En haut : la surface du Soleil selon les données de la mission spatiale IRIS de la NASA, avec en fond la structure dynamique de l’atmosphère chauffée © IRIS/NASA.
En bas : modélisation de l’atmosphère solaire montrant à haute résolution la formation de courants électriques importants qui s’élèvent telles des flammes. © Tahar Amari / Centre de physique théorique.
Les scientifiques ont également découvert qu’une organisation semblable à une mangrove apparait autour des méso-taches solaires : des « racines chromosphériques » enchevêtrées plongent entre les granules, entourant des « troncs d’arbres magnétiques » qui s’élèvent dans la couronne et sont associés au champ magnétique à plus grande échelle.
Leurs calculs ont montré que, dans la chromosphère, le chauffage de l’atmosphère est assuré par de multiples micro-éruptions survenant dans les racines de la mangrove porteuses de courant électriques très importants, au rythme des « bulles » issues du plasma en ébullition. Ils ont également découvert que des évènements éruptifs plus importants et moins nombreux existent au voisinage des méso-taches mais ne permettent pas de chauffer la couronne plus haute et à plus grande échelle.
Modèle complet illustrant la fine couche de plasma en ébullition, proche de la surface solaire, responsable de la génération du champ magnétique poivre et sel en surface (bleu-rouge), qui, en émergeant, crée toute une « végétation » rappelant une mangrove, et permettant le chauffage des divers couches de l’atmosphère solaire. © Tahar Amari / Centre de physique théorique.
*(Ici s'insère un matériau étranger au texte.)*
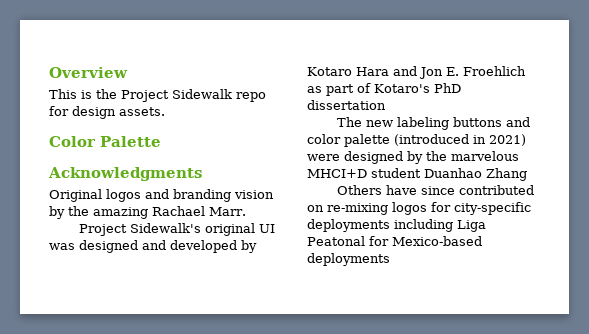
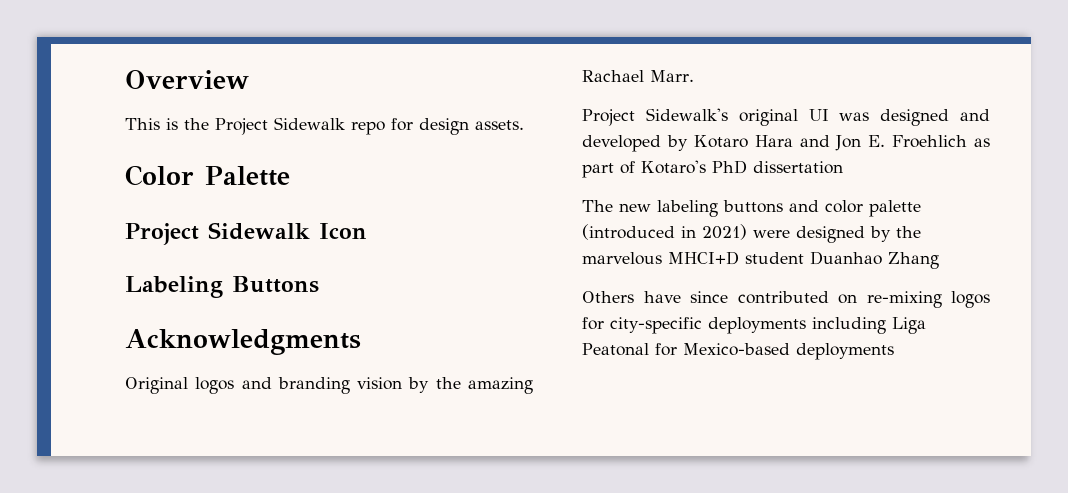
(161, 141) none -> [125,222,367,245] [125,276,319,298] // Project Sidewalk Icon // Labeling Buttons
Cette dynamique éruptive engendre alors des ondes « magnétiques » le long des troncs, un peu comme un son sur une corde pincée, en se propageant le long de celle-ci. Ces ondes transportent alors l’énergie vers la couronne plus haute et leur dissipation progressive chauffe celle-ci. Leurs calculs montrent aussi qu’en retombant vers la surface, la matière éjectée forme des tornades, elles-mêmes observées. Des jets de plasma fins, proches de ces arbres, sont également produits et représentent les spicules découverts récemment. Autant de phénomènes, observés jusqu’ici individuellement et non expliqués, qui sont divers canaux d’énergie issus du plasma bouillonnant, et non la source unique invoquée.
Les chercheurs ont constaté que le flux d’énergie de leurs mécanismes correspond à celui requis par toutes les études pour maintenir le plasma de l’atmosphère solaire à sa température : 4 500 W/m2 dans la chromosphère et 300 W/m2 dans la couronne.
Contact : Jean-Jacques Aly
Publication :
« Small scale dynamo magnetism drives the heating of the solar atmosphere » Tahar Amari, Jean-François Luciani et Jean-Jacques Aly publié dans la revue Nature du 11 juin 2015 (cliquer pour une version numérique)
voir : le communiqué de presse commun CNRS-CEA (10 juin 2015)
voir aussi : "Jouer sur la corde solaire" (19 octobre 2014)
Notes :
[1] Les lignes de champ magnétique s’organisent en forme de racines et de branches.
[2] Un plasma, souvent appelé le quatrième état de la matière, représente ici un fluide conducteur d’électricité.